Морда взводного неопределенно осклаблена. Не поймешь, получим в хвост и в гриву или все же сойдет…
— Не могли не влезть?!
— Не могли! Косоглазых наказать когда-то было надо? Надо! Тятя с Федей опять же в какую сторону пошли? Что стоите, лыбу тянете? Пока Серж не сказал, что с вами норма, на душе ни у кого спокойно не было!
— Не брыкайсь, не наезжают! За службу — благодарность! А теперь слушайте приказ, и без воплей — обсуждение ни к чему не приведет. Дальнейшие инициативы прекратить. Национальная армия Молдовы покидает город. И с нашей стороны всех потихоньку отсюда долой! Готовимся к разведению сторон. В батальоне решили: ты, Тятя, Федя, Витовт, Серега, Серж и Жорж завтра к ночи должны быть в Тирасполе.
— А мы то с Жоржем и Гуменюком при чем? — яростно возмущается Достоевский.
— При том, что приписаны к спецназу МВД, забыли?!
— Можем ли мы спросить об этом батю? — севшим голосом спрашиваю я.
Серж закрывает свой открытый было рот. Наверное, хотел брякнуть Али-Паше то же самое.
— Можете. Услышите то же самое, плюс пару матюков, это я вам гарантирую!
— Это не неповиновение. Мы просто должны быть уверены.
— Что не шлепнетесь рожей в говно? Проверяйте! Только своими мозгами не забывайте думать тоже!
— Не боись, взводный, приключений не будет! — успокаивает Серж.
— Я этому верю, — смягчается Али-Паша. — Действуйте по распорядку. Посты я сменил.
Действовать после такого неохота ну просто никак. С тусклым видом проходим в зал штаб-квартиры и рассаживаемся по углам. Почти сразу встаю.
— Я в штаб к бате. Серж, ты со мной?
Достоевский неопределенно чешет щетинистую скулу, выдвигает и задвигает обратно челюсть, после чего заявляет:
— Не вижу смысла вдвоем переться, только получим за то, что оставили Али-Пашу одного. Пусть Жорж идет.
— Не-а. Я с тобой. Лейтенант пусть с Витовтом идет, — отзывается Жорж.
Семзенис встает. Пошли. Сбегаем с настила и топаем привычным, коротким маршрутом, кое-где обходя или перебегая места, где могут пролететь шальные пули.
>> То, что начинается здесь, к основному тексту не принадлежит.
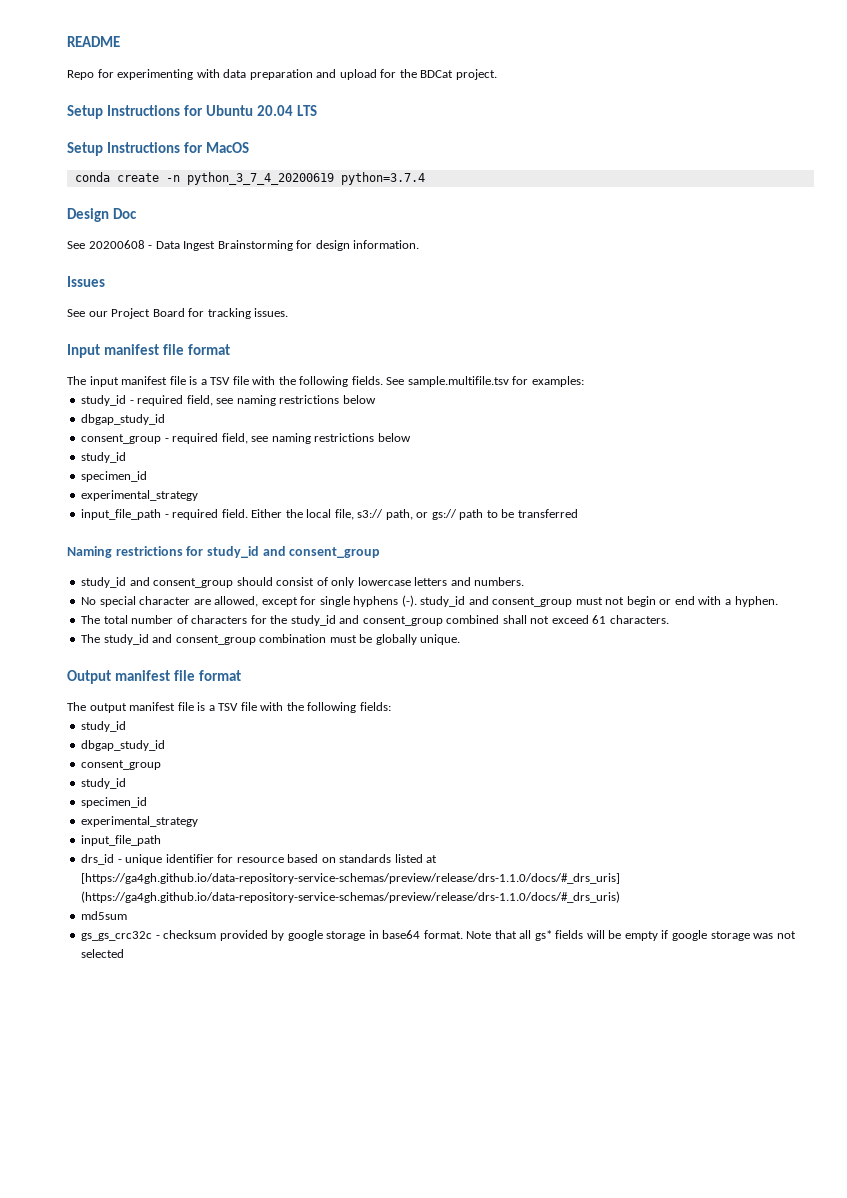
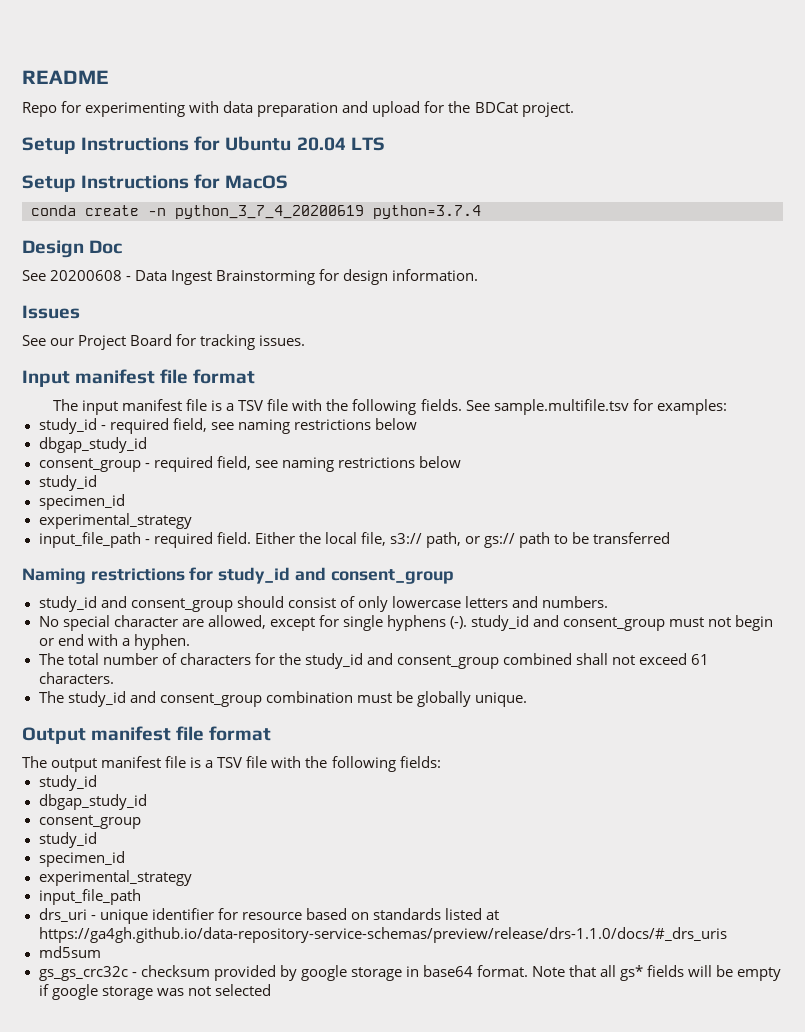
[81,854,115,865] drs_id -> [38,908,87,922] drs_uri
[81,873,621,884] [81,891,621,903] [https://ga4gh.github.io/data-repository-service-schemas/preview/release/drs-1.1.0/docs/#_drs_uris] (https://ga4gh.github.io/data-repository-service-schemas/preview/release/drs-1.1.0/docs/#_drs_uris) -> [38,927,727,943] https://ga4gh.github.io/data-repository-service-schemas/preview/release/drs-1.1.0/docs/#_drs_uris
Мули, как всегда в это время, постреливают. Не чаще, может, даже реже обычного.
— По-моему, зря идем, — говорит Витовт.
— В смысле проверки или уговоров — зря. Я не потому иду. Хочу услышать батино мнение и уж после того буду делать выводы!
— Если на Горбатова нарвемся крика будет до небес!
— Плевал я на его крики. Ну, поорет. Потом за кобуру схватится. А дальше что? Утихнет и еще нас просить начнет: «Ну что вы, ребята, е… вашу мать, как дикие, ни х… не понимаете? О, б…дь, как тошно мне…» Все расскажет…
Пересекаем последний двор. Подходим к часовому у входа. Паролей и окликов, как в книжках про войну, днем не спрашивают. Часовому нас прекрасно видно, так же как и автоматчикам охранения, бездельничающим в двух обложенных бетонными блоками и камнями с городских обочин окопчиках метрах в двадцати — тридцати справа и слева от него. Единственные места, если не считать кротовьих устремлений Гриншпуна, где у нас устраивают окопы, — для внутренних секретов и часовых, позади промежутков между домами, с секторами обстрела, перекрывающими дворы. Для своих — дополнительная безопасность, а для противника, если вздумает просочиться, — губительно. Спускаемся в штабной полуподвал. Еще недавно он был чем-то вроде конторы жилищного кооператива. В нем осталась конторская мебель и даже несгораемый шкаф, где теперь держат документы батальона.